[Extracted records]

#####

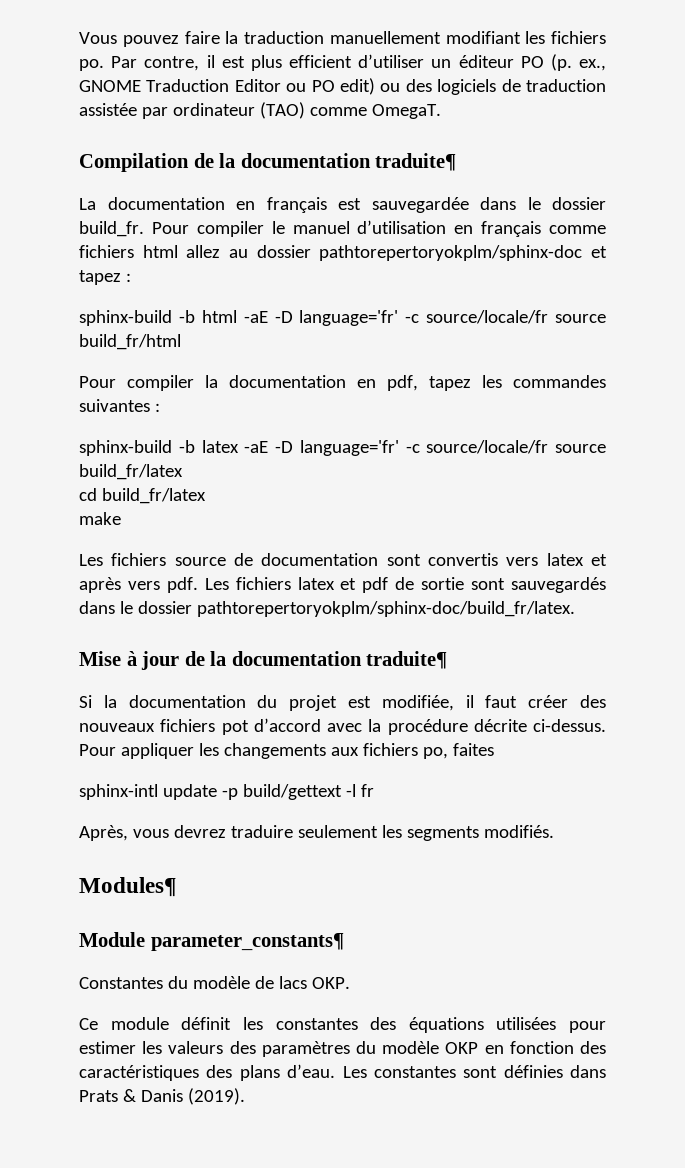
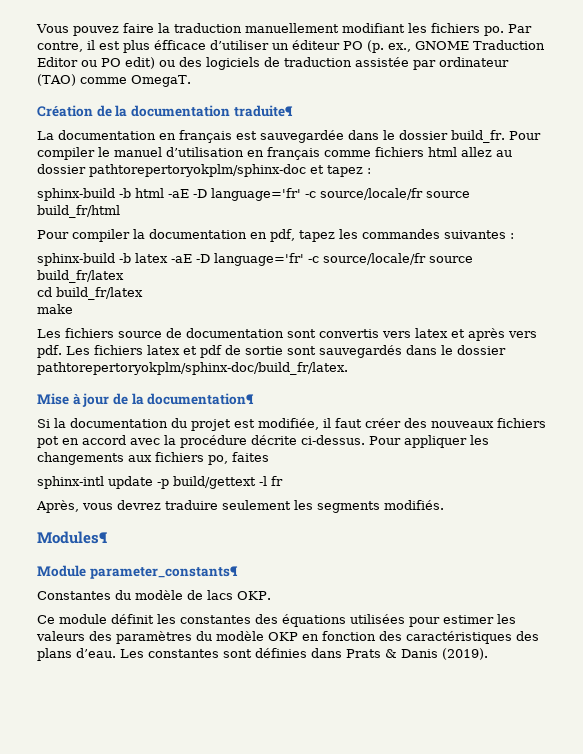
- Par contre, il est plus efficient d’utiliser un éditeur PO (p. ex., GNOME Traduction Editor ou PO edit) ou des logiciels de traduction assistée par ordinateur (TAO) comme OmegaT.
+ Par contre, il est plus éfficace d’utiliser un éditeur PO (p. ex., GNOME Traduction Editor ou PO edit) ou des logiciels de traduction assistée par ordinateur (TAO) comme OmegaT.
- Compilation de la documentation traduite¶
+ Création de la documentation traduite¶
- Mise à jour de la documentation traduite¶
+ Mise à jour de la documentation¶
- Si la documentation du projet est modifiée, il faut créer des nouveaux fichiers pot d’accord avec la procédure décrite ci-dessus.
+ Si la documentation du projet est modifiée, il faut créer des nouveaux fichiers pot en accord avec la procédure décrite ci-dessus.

#####

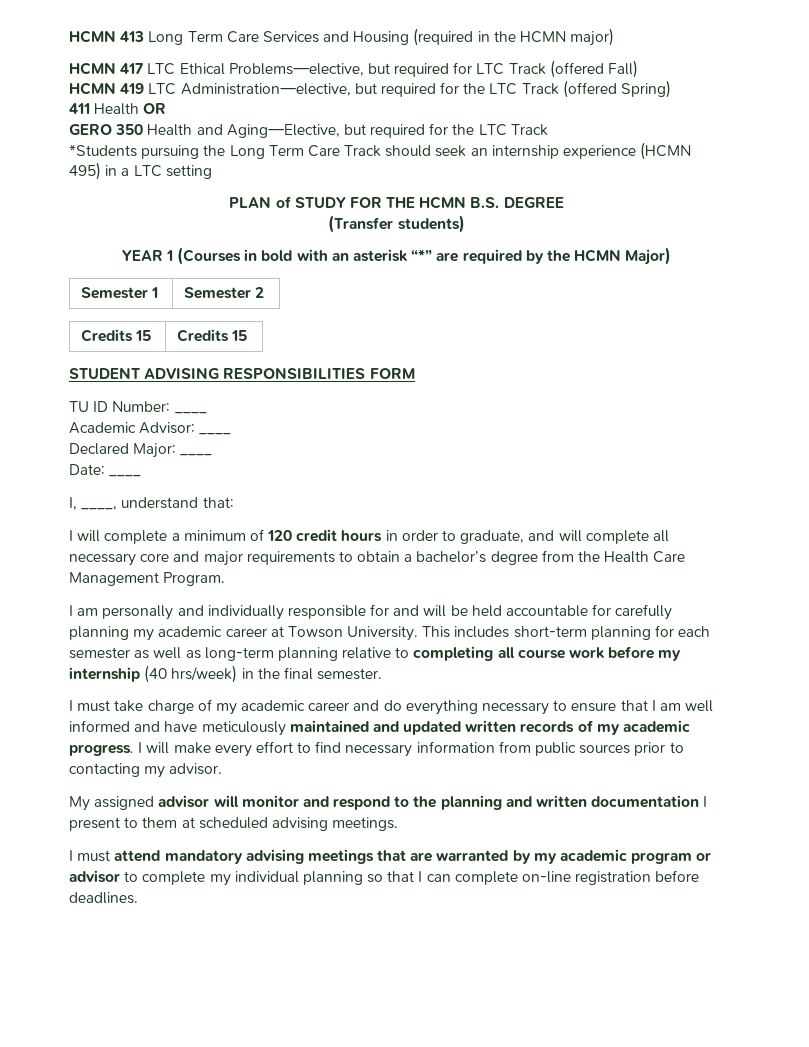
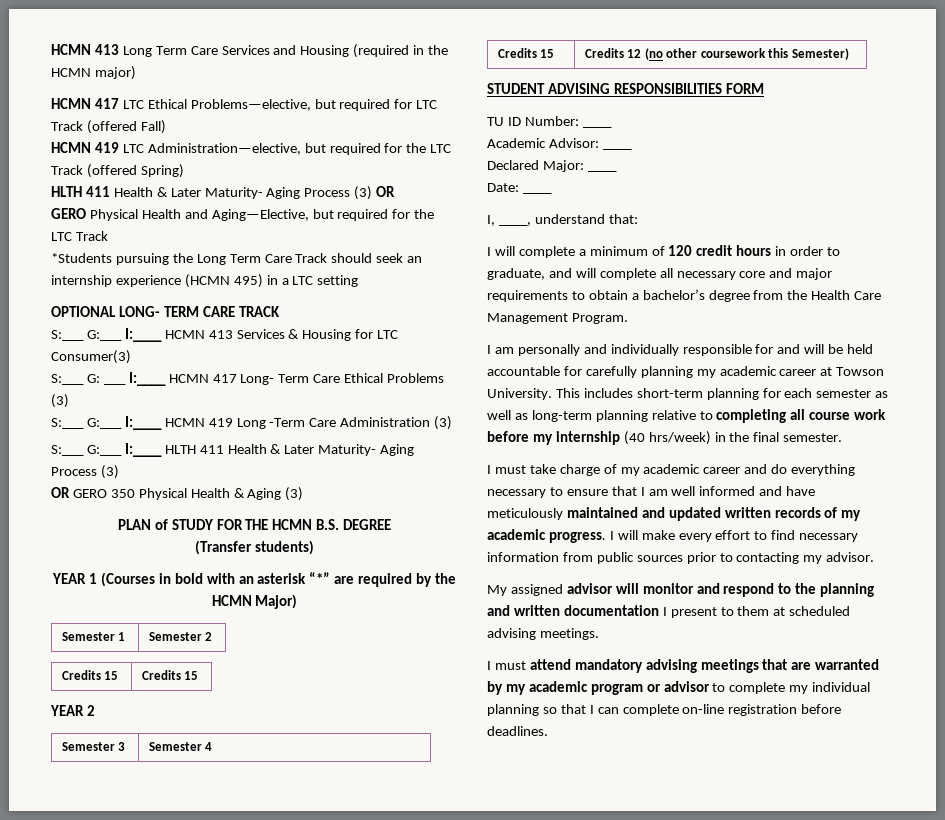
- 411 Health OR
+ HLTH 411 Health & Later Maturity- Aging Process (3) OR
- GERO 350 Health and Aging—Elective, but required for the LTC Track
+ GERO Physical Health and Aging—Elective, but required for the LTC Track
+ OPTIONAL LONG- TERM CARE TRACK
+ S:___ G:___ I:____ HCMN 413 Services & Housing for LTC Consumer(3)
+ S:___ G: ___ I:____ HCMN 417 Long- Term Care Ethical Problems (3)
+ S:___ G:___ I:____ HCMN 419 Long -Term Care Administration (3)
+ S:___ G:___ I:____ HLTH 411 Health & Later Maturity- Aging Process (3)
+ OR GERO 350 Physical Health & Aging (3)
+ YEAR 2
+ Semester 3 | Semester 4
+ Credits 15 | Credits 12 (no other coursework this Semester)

#####

Would you filter the records and copy out each line containing "avec"?

* [Your response]
- Si la documentation du projet est modifiée, il faut créer des nouveaux fichiers pot d’accord avec la procédure décrite ci-dessus.
+ Si la documentation du projet est modifiée, il faut créer des nouveaux fichiers pot en accord avec la procédure décrite ci-dessus.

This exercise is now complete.